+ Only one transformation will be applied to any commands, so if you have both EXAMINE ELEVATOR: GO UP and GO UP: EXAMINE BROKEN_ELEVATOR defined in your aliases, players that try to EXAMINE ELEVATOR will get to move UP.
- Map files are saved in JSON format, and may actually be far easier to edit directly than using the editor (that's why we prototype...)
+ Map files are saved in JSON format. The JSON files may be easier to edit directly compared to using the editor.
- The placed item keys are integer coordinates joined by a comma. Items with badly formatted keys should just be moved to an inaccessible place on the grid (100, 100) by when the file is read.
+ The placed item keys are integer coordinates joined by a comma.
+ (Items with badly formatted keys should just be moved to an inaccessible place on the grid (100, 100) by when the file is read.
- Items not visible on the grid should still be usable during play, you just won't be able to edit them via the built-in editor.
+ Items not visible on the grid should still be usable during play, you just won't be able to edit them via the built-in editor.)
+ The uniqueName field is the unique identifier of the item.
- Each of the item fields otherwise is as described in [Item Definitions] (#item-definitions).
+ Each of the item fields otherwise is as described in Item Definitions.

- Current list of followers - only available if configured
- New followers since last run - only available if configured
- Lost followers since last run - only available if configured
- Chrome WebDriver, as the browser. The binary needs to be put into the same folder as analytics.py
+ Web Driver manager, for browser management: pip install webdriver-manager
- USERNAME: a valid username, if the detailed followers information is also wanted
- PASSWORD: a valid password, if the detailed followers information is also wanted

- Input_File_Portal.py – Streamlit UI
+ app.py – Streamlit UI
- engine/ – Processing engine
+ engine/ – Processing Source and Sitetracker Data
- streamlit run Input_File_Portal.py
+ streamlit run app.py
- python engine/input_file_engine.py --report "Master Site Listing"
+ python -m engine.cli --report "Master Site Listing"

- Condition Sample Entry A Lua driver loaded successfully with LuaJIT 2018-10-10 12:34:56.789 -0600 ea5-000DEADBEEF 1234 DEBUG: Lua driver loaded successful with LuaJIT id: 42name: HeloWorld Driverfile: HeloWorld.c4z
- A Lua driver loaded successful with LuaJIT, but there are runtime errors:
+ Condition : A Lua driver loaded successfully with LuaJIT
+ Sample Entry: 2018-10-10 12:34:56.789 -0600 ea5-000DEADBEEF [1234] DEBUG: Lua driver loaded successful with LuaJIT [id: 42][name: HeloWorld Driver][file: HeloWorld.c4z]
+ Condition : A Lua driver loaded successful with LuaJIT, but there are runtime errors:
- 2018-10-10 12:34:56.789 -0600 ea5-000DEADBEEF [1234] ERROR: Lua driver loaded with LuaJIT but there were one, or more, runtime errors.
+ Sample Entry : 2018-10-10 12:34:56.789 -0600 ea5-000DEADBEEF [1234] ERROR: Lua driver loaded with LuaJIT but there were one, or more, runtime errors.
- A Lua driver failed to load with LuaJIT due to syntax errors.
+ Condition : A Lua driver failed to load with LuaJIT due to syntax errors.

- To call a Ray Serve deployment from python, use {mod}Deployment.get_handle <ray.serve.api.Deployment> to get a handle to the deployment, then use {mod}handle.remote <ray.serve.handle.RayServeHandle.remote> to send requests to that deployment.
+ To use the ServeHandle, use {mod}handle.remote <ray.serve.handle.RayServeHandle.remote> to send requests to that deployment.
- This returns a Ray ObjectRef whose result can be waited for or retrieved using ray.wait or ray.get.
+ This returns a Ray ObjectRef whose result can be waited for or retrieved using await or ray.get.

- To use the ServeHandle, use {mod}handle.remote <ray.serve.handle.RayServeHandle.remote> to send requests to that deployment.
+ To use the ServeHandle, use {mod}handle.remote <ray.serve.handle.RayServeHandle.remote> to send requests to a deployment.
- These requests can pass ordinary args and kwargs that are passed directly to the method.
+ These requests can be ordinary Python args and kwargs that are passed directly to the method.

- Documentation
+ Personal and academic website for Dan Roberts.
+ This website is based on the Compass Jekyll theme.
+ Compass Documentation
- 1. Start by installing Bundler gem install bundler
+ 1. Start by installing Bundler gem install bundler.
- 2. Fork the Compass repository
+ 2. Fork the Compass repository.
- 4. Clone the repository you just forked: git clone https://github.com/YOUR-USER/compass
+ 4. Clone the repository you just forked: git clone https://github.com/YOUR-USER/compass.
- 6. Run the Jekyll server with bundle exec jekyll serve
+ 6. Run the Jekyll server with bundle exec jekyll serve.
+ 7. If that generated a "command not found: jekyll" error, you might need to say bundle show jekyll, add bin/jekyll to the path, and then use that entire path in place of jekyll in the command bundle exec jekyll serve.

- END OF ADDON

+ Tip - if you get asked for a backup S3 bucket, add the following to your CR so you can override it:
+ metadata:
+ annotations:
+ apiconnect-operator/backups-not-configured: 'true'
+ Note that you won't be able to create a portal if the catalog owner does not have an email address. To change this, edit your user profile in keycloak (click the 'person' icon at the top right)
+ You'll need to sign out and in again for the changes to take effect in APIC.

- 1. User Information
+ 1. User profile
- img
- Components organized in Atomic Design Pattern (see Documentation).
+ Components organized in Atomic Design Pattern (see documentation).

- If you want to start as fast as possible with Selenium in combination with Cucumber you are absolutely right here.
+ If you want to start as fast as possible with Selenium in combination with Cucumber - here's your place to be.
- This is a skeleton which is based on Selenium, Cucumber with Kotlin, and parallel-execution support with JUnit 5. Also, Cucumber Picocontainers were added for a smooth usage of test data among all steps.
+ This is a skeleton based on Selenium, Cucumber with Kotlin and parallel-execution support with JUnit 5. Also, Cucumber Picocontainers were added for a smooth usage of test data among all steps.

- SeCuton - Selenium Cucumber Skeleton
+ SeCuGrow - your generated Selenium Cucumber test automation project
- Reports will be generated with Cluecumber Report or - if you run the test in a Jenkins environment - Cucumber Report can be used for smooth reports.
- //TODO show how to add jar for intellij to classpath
-*-*-
> _THE TASK_
Your task is to restate, word for word, only those lines above that fall between the line holding "Entry : 2018-10-10" and the line holding "- To call a", inclusive.

> _RESPONSE_
+ Sample Entry : 2018-10-10 12:34:56.789 -0600 ea5-000DEADBEEF [1234] ERROR: Lua driver loaded with LuaJIT but there were one, or more, runtime errors.
- A Lua driver failed to load with LuaJIT due to syntax errors.
+ Condition : A Lua driver failed to load with LuaJIT due to syntax errors.

- To call a Ray Serve deployment from python, use {mod}Deployment.get_handle <ray.serve.api.Deployment> to get a handle to the deployment, then use {mod}handle.remote <ray.serve.handle.RayServeHandle.remote> to send requests to that deployment.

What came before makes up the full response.